И слезы даже у нее от большого сердца остановились.

"А то-то, мол, и есть!.. видно, ты чем-нибудь ему не потрафила. Ах вы, – говорю, – дамки вы этакие, дамки! Не лучше ли, не честнее ли я тебе, простая женщина, советовала, чем твоя благородная посоветовала?"

"Я сама, – говорит, – это вижу".

"Раньше, – говорю, – надо было видеть".

"Что ж я, – говорит, – Домна Платоновна… я же ведь теперь уж и решилась", – и глаза это в землю тупит.

"На что ж, – говорю, – ты решилась?"

"Что ж, – говорит, – делать. Домна Платоновна, так, как вы говорили… вижу я, что ничего я не могу пособить себе. Если б, – говорит, – хоть хороший человек…"

"Что ж, – говорю, чтоб много ее словами не конфузить, – я, – говорю, – отягощусь, похлопочу, но только уже и ты ж смотри, сделай милость, не капризничай".

"Нет, – говорит, – уж куда!.." Вижу, сама давится, а сама твердо отвечает: "Нет, – говорит, – отяготитесь, Домна Платоновна, я не буду капризничать". Узнаю тут от нее, посидевши, что эта подлая Дисленьша ее выгоняет, и то есть не то что выгоняет, а и десять рублей-то, что она, несчастная, себе от грека принесла, уж отобрала у нее и потом совсем уж ее и выгнала и бельишко – какая там у нее была рубашка да перемывашка – и то все обобрала за долг и за хвост ее, как кошку, да на улицу.

"Да знаю, – говорю я, – эту Дисленьшу".

"Она, – говорит, – Домна Платоновна, кажется, просто торговать мною хотела".

"От нее, – отвечаю, – другого-то ничего и не дождешься".

"Я, – говорит, – когда при деньгах была, я ей не раз помогала, а она со мной так обошлась, как с последней".

"Ну, душечка, – говорю, – нынче ты благодарности в людях лучше и не ищи. Нынче чем ты кому больше добра делай, тем он только готов тебе за это больше напакостить.
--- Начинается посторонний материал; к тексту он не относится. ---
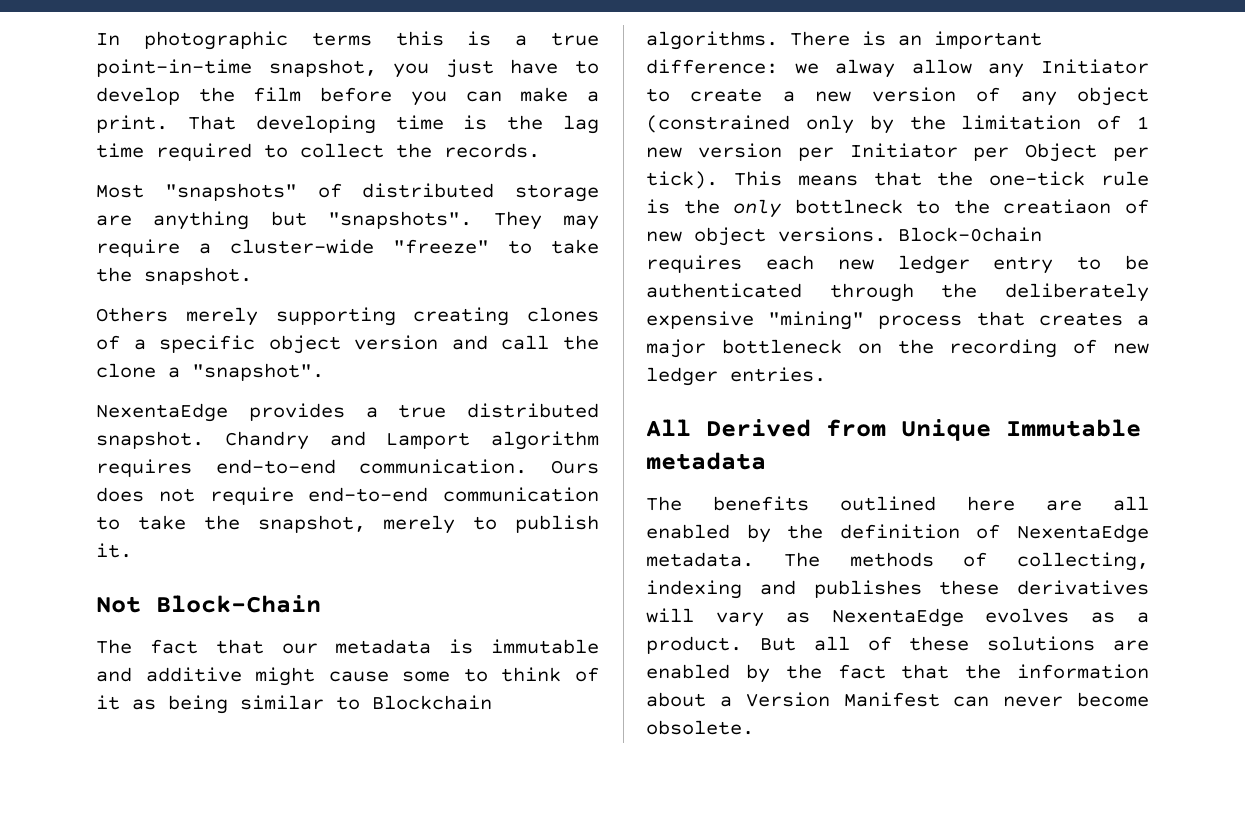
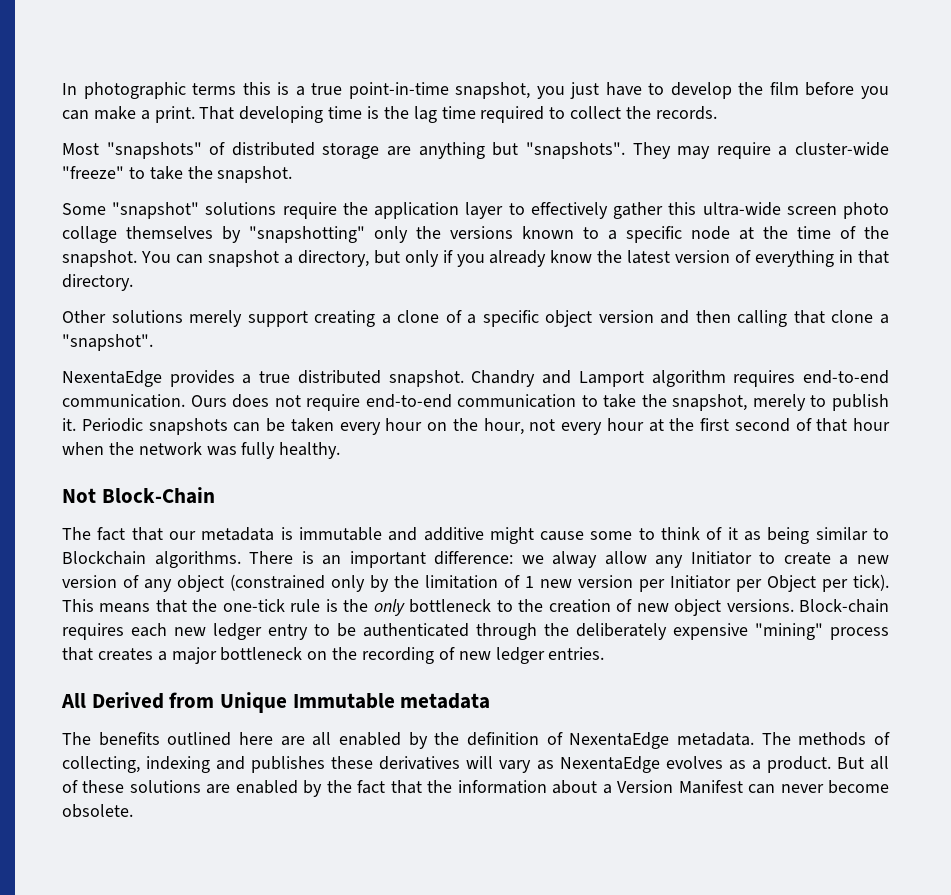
[96,307,599,326] Others merely supporting creating clones -> [62,202,890,219] [62,226,889,243] [62,250,890,267] [62,274,133,291] [62,310,440,327] Some "snapshot" solutions require the application layer to effectively gather this ultra-wide screen photo collage themselves by "snapshotting" only the versions known to a specific node at the time of the snapshot. You can snapshot a directory, but only if you already know the latest version of everything in that directory. // Other solutions merely support creating a clone
[501,335,599,350] call the -> [695,310,825,327] then calling that
(132, 550) none -> [81,418,890,435] [62,442,341,459] Periodic snapshots can be taken every hour on the hour, not every hour at the first second of that hour when the network was fully healthy.
[794,199,903,214] bottlneck -> [409,599,492,613] bottleneck
[1003,199,1112,214] creatiaon -> [548,599,611,613] creation
[898,227,1042,242] Block-0chain -> [799,599,890,613] Block-chain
Тонет, так топор сулят, а вынырнет, так и топорища жаль".

Рассуждаю этак с ней и ни-и-и думаю того, что она сама, шельма эта Леканида Петровна, как мне за все отблагодарит.

Домна Платоновна вздохнула.

– Вижу, что она все это мнется да трется, – продолжала Домна Платоновна, – и говорю: "Что ты хочешь сказать-то? Говори – лишних бревен никаких нет; в квартал надзирателю доносить некому".

"Когда же?" – спрашивает.

"Ну, – говорю, – мать моя, надо подождать: это тоже шах-мах не делается".
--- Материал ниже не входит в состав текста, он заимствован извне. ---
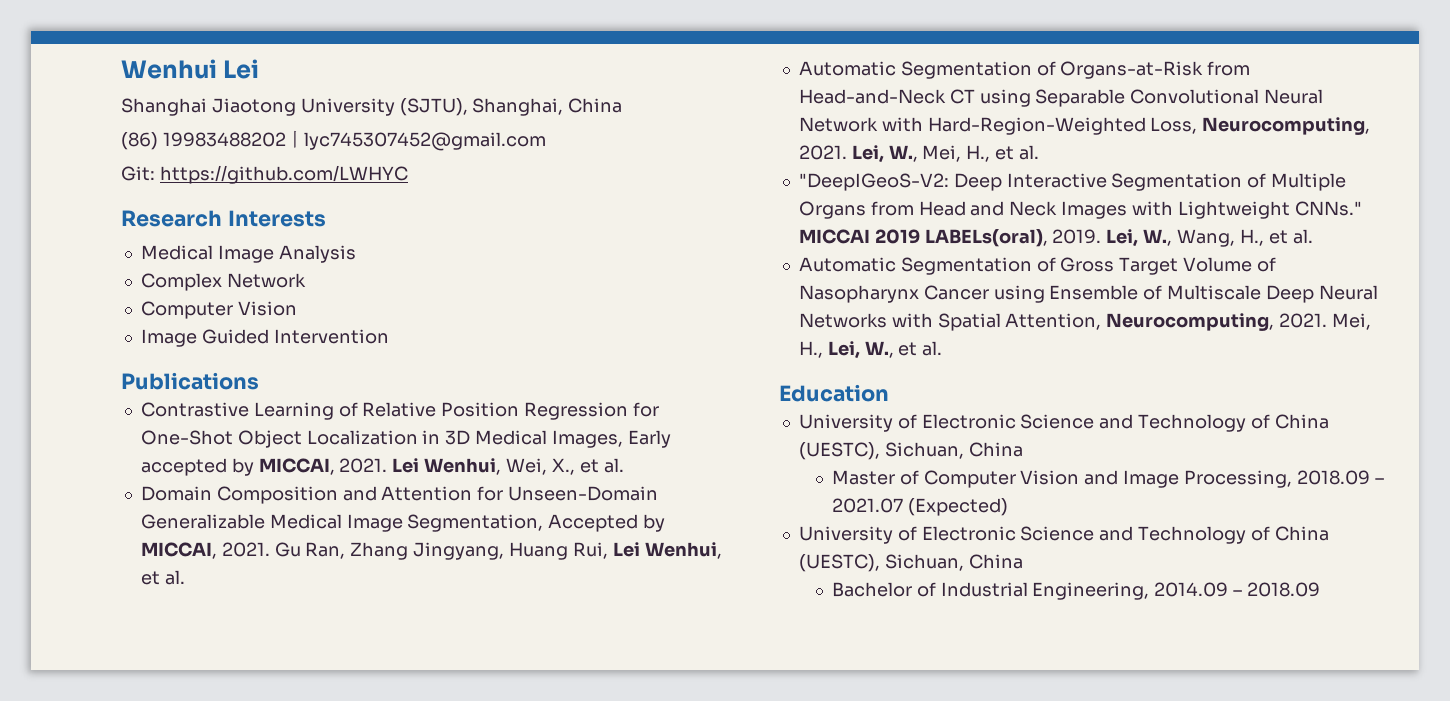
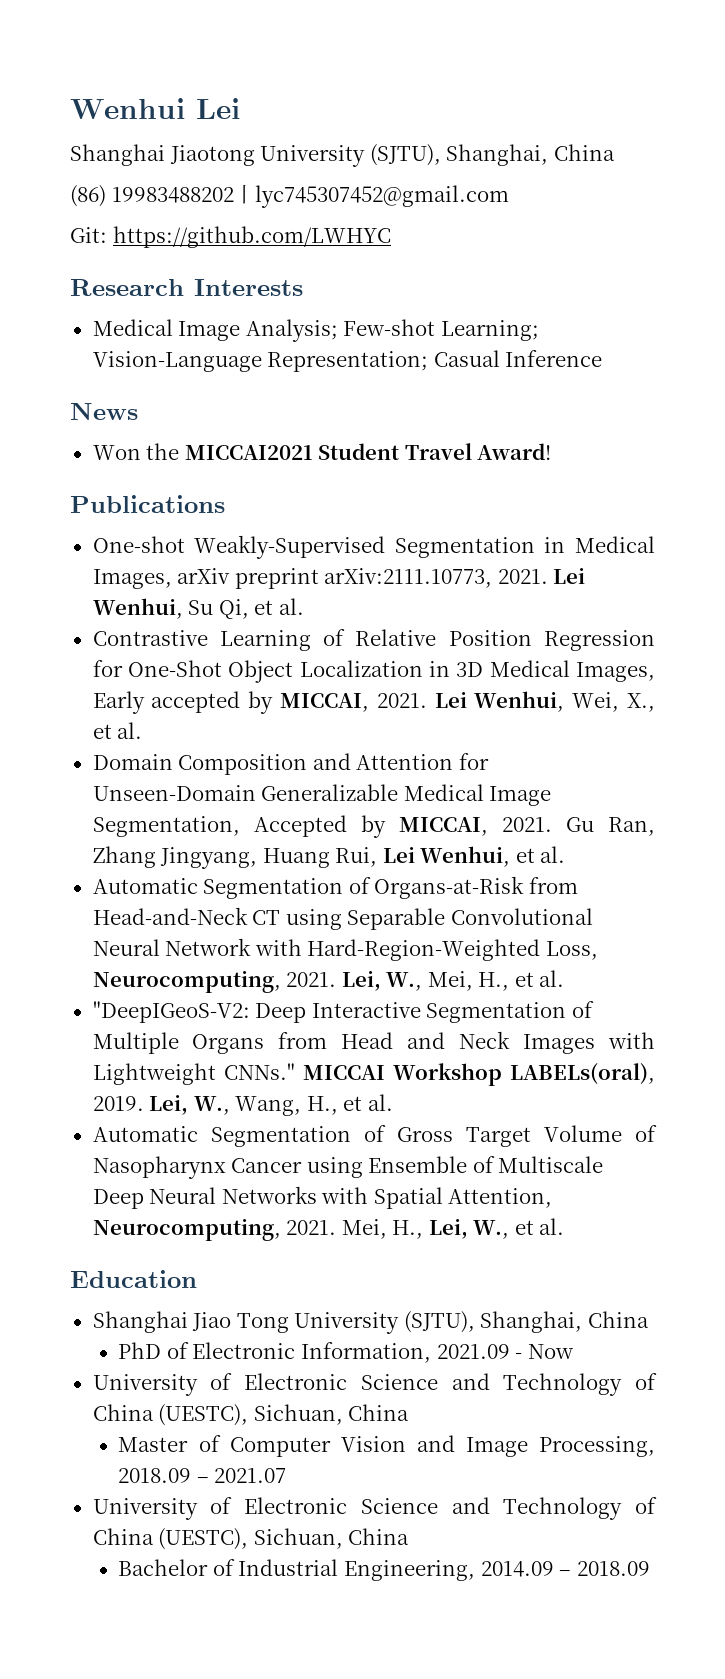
[278,245,356,263] [140,273,306,291] [140,301,297,319] [140,329,389,347] [121,372,259,390] Analysis // Complex Network // Computer Vision // Image Guided Intervention // Publications -> [245,319,539,342] [92,350,603,372] [70,403,138,420] [92,443,552,460] [70,495,225,513] [92,535,655,559] [92,568,586,589] [92,598,304,619] Analysis; Few-shot Learning; Vision-Language Representation; Casual Inference // News // Won the MICCAI2021 Student Travel Award! // Publications // One-shot Weakly-Supervised Segmentation in Medical Images, arXiv preprint arXiv:2111.10773, 2021. Lei Wenhui, Su Qi, et al.
[874,229,920,244] 2019 -> [392,1063,502,1086] Workshop
(889, 393) none -> [92,1311,649,1334] [118,1342,574,1363] // Shanghai Jiao Tong University (SJTU), Shanghai, China // PhD of Electronic Information, 2021.09 - Now
[907,498,1008,516] (Expected) -> (287, 1475) none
"Мне, – говорит, – Домна Платоновна, деться некуда".

А у меня – вот ты как зайдешь когда-нибудь ко мне, я тебе тогда покажу – есть такая каморка, так, маленькая такая, вещи там я свои, какие есть, берегу, и если случится какая тоже дамка, что места ищет иногда или случая какого дожидается, так в то время отдаю. На эту пору каморочка у меня была свободна. "Переходи, – говорю, – и живи".
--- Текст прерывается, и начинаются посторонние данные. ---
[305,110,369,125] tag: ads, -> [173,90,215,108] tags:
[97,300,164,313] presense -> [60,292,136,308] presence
Переход ее весь в том и был, что в чем пришла, в том и осталась: все Дисленьша, мерзавка, за долги забрала.

Ну, видя ее бедность, я дала ей тут же платье – купец один мне дарил: чудное платье, крепрошелевое, не то шикшинетеневое, так как-то материя-то эта называлась, – но только узко оно мне в лифике было. Шитвица-пакостница не потрафила, да я, признаться, и не люблю фасонных платьев, потому сжимают они очень в грудях, я все вот в этаких капотах хожу.

Ну, дала я ей это платье, дала кружевцов; перешила она это платьишко, отделала его кое-где кружевцами, и чудесное еще платьице вышло. Пошла я, сударь мой, в Штинбоков пассаж, купила ей полсапожки, с кисточками такими, с бахромочкой, с каблучками; дала ей воротничков, манишечку – ну, одним словом, нарядила молодца, яко старца; не стыдно ни самой посмотреть, ни людям показать. Даже сама я не утерпела, пошутила ей: "Франтишка, – говорю, – ты какая! умеешь все как к лицу сделать".